El filósofo costarricense Roberto Murillo (1939-1994) fue un observador experto de la belleza, puntualmente de la belleza de parajes, bosques y cantones de Costa Rica. Recordado por sus discípulos, amigos y colegas como un hombre entregado a la filosofía como pocos, la afición de Murillo por el diálogo mayéutico solo es comparable con su amor por las caminatas por las montañas y su fina observación de los paisajes costarricenses. Dedico estas líneas a sonsacar el significado filosófico del caminar y la lentitud, tomando como fuentes documentales las dos colecciones murillistas de textos breves: Estancias del pensamiento (1978) y Segundas estancias (1990). Salvo indicación contraria, todos los textos entrecomillados provienen de ambas colecciones de preciosos textos concisos.

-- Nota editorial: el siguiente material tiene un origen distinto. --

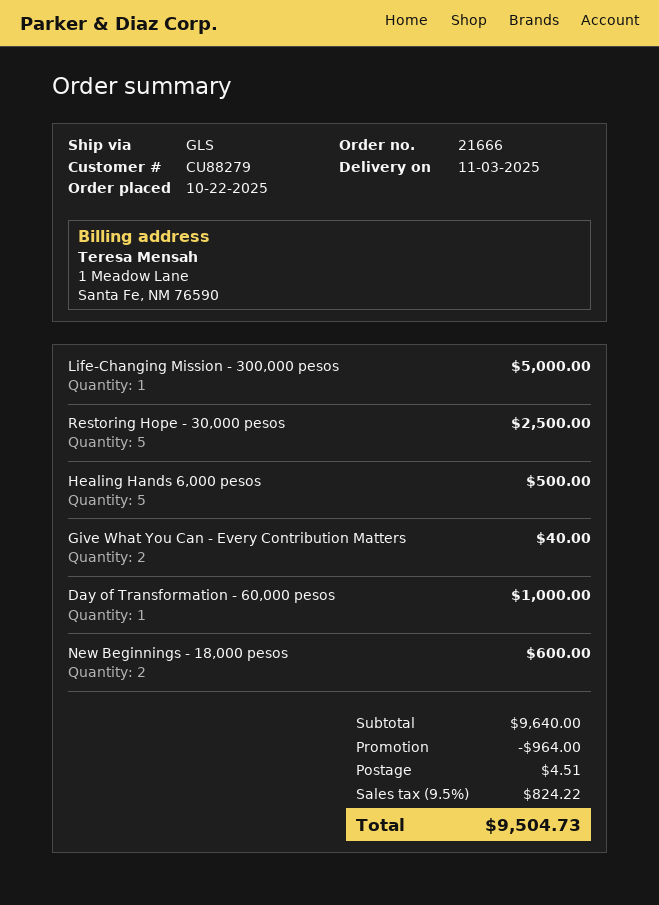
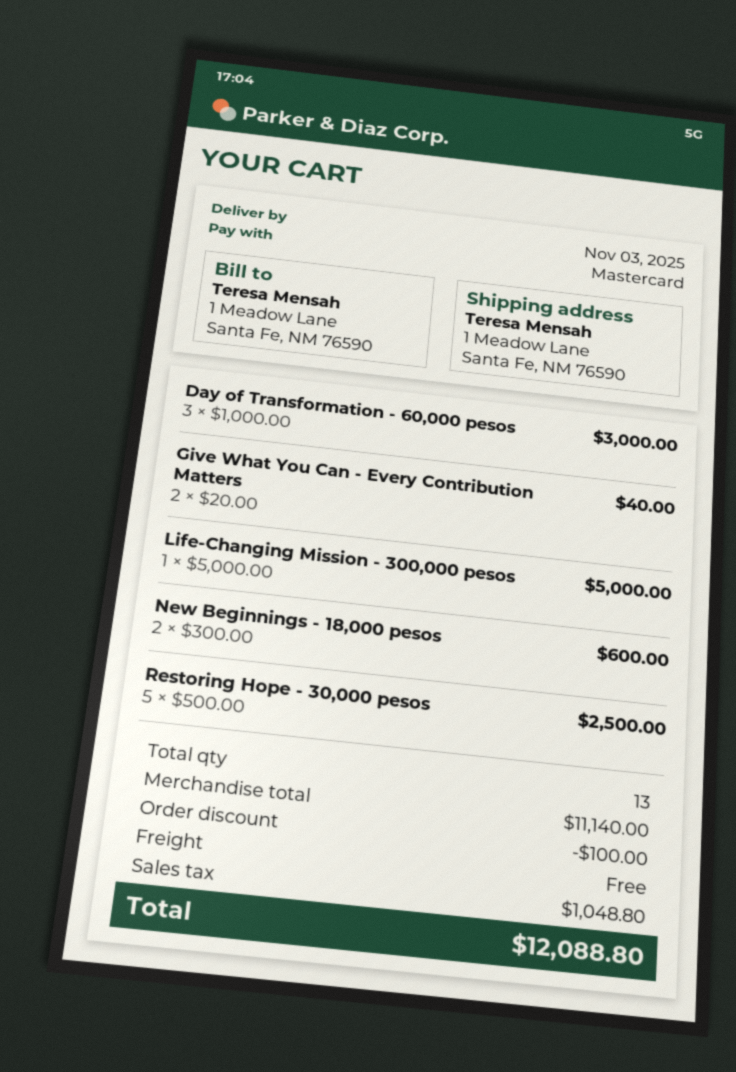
Healing Hands 6,000 pesos: 5 for 500.00 -> none
Day of Transformation - 60,000 pesos: 1 for 1000.00 -> 3 for 3000.00
subtotal: 9640.00 -> 11140.00
discount: 964.00 -> 100.00
shipping: 4.51 -> 0.00
tax: 824.22 -> 1048.80
total: 9504.73 -> 12088.80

Lo de Murillo era una filosofía de la vida. Con todo, pretendo ser más preciso con la expresión porque creo que el embuste que incide en confundir el filosofar con alguna doctrina externa sin efectos para la vida se debe a una mala comprensión del genitivo. La preposición de que acá se utiliza para vincular los sustantivos filosofía y vida, admite dos acepciones del genitivo: su sentido objetivo y subjetivo, respectivamente. En el sentido objetivo del genitivo, una filosofía de la vida apunta a la consideración teorética sobre el fenómeno vital, a un cuerpo doctrinal de conocimiento sobre la vida como tema de investigación y de indagación. Este es un sentido fuertemente cognitivo de la expresión, dado que lo que así buscaría tal investigación no sería otra cosa que una dilucidación del fenómeno que contribuya con nuestro conocimiento objetivo sobre la vida: sus caracteres, estructura, límites, y demás expresiones de este jaez. Si lo que tenemos en mientes es la filosofía de la vida de Murillo en este sentido, se seguiría una exposición sobre sus tesis sobre el fenómeno y sus concepciones filosóficas. Sostengo, no obstante, que el sentido subjetivo del genitivo es el más adecuado para justificar nuestro acercamiento al tema que nos ocupa, puesto que, sin dejar de ser una forma de conocimiento, una filosofía de la vida de esta factura define nuestra pertenencia radical a la propia vida.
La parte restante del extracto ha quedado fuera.